Problem
The number of lines holding "weight" is all you should give; count them in the records below.

Input data

────────────────────────────────────────

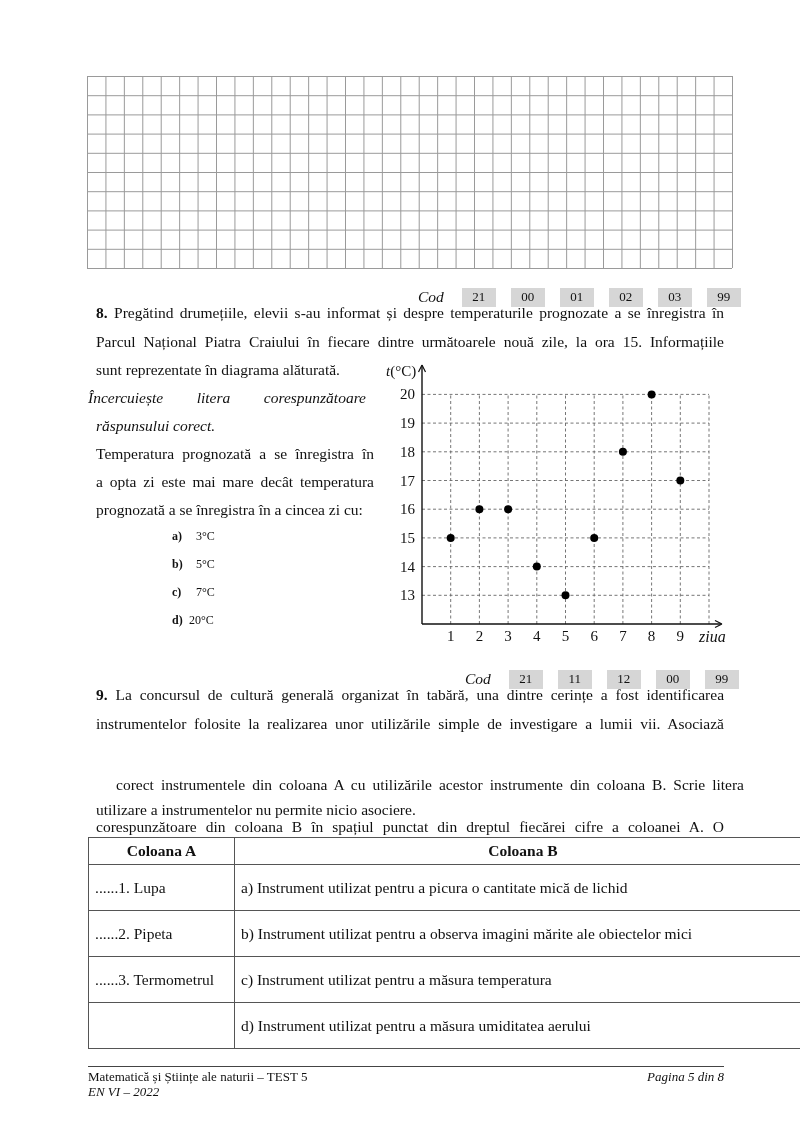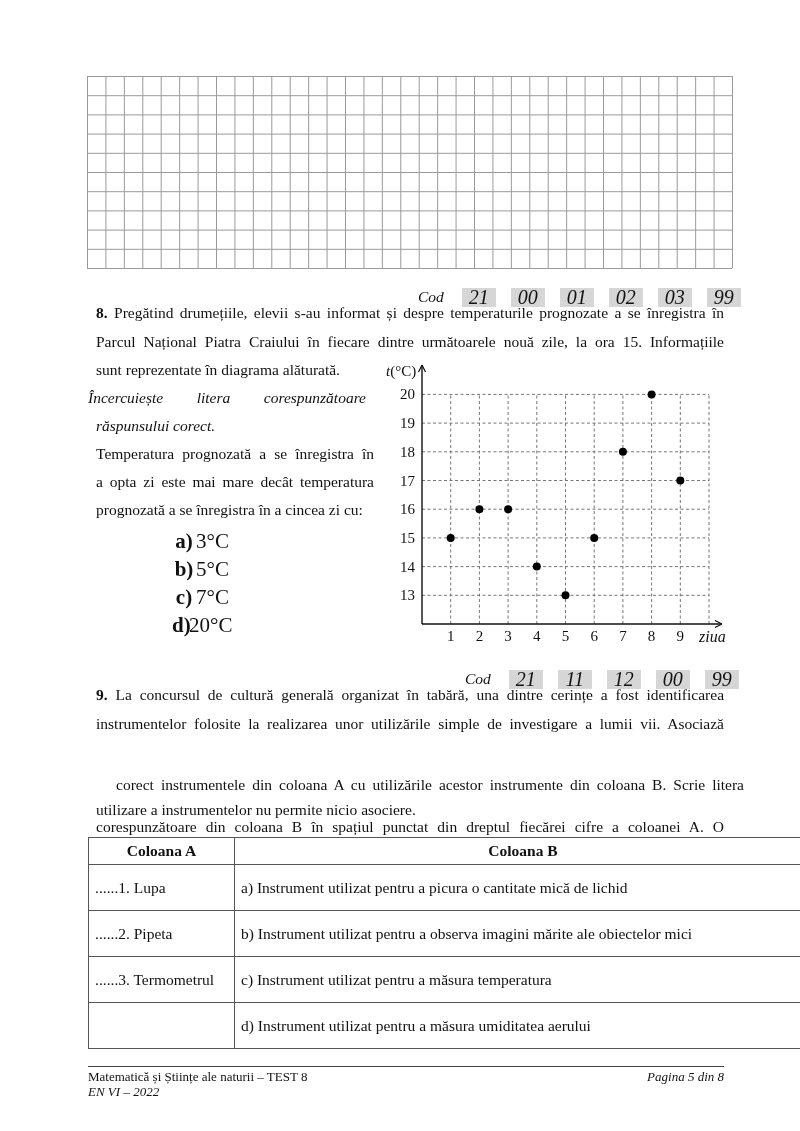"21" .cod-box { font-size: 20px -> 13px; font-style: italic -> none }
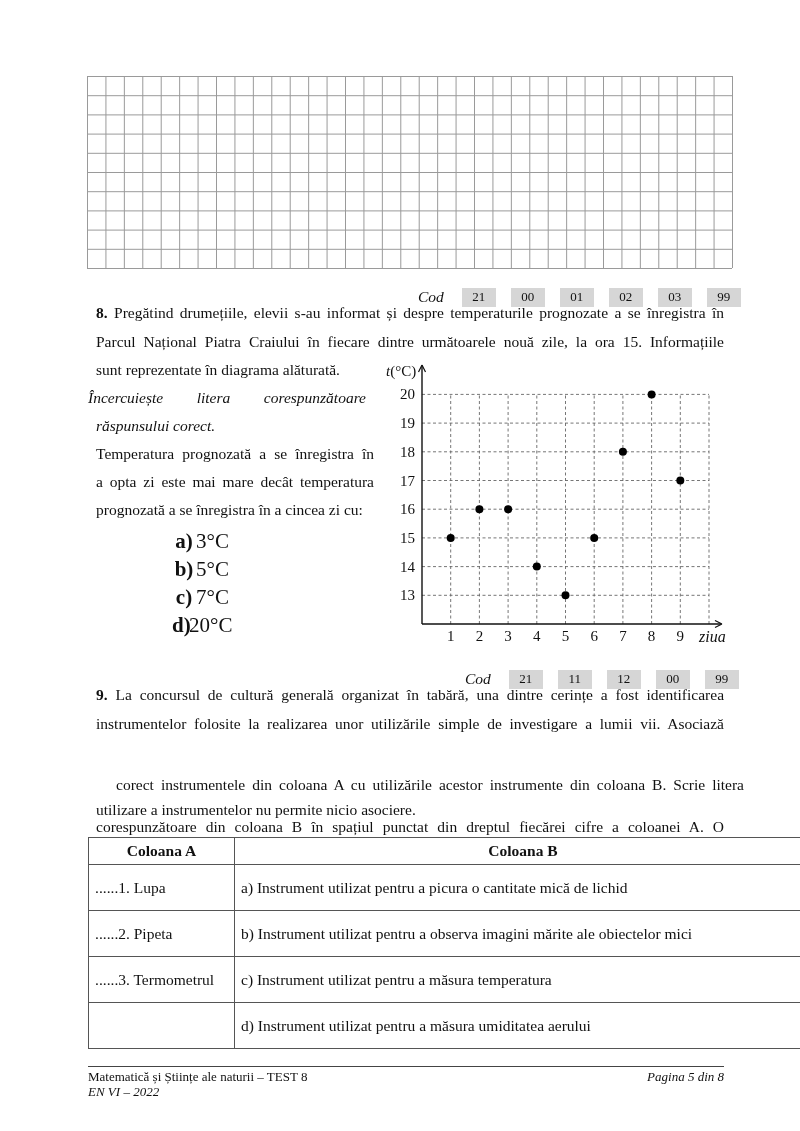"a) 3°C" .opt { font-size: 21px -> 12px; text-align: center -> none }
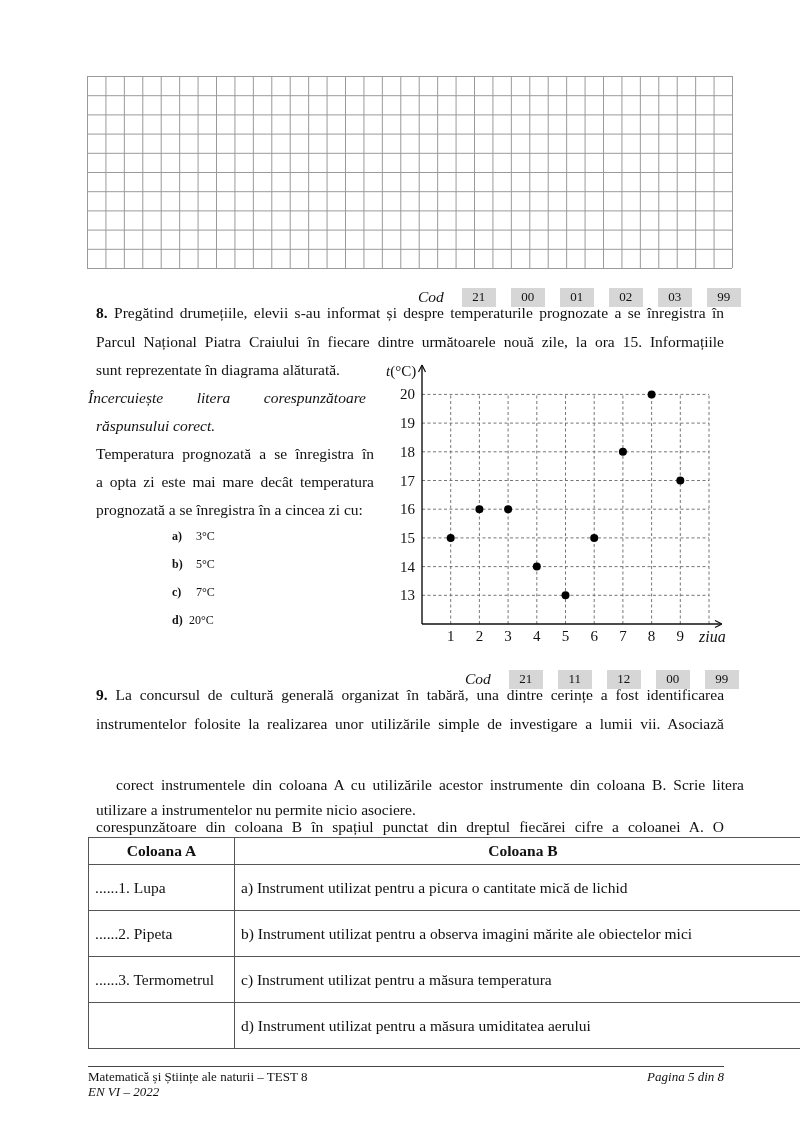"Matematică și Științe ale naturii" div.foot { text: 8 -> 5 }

────────────────────────────────────────

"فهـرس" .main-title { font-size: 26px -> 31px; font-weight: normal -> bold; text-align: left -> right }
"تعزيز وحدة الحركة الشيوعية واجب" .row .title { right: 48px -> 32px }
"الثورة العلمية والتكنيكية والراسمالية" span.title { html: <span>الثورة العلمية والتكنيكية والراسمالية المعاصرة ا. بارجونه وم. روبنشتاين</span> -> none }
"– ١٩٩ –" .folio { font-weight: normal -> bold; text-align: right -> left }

────────────────────────────────────────

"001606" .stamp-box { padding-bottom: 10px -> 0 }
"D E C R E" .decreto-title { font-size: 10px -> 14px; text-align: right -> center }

────────────────────────────────────────

Response
2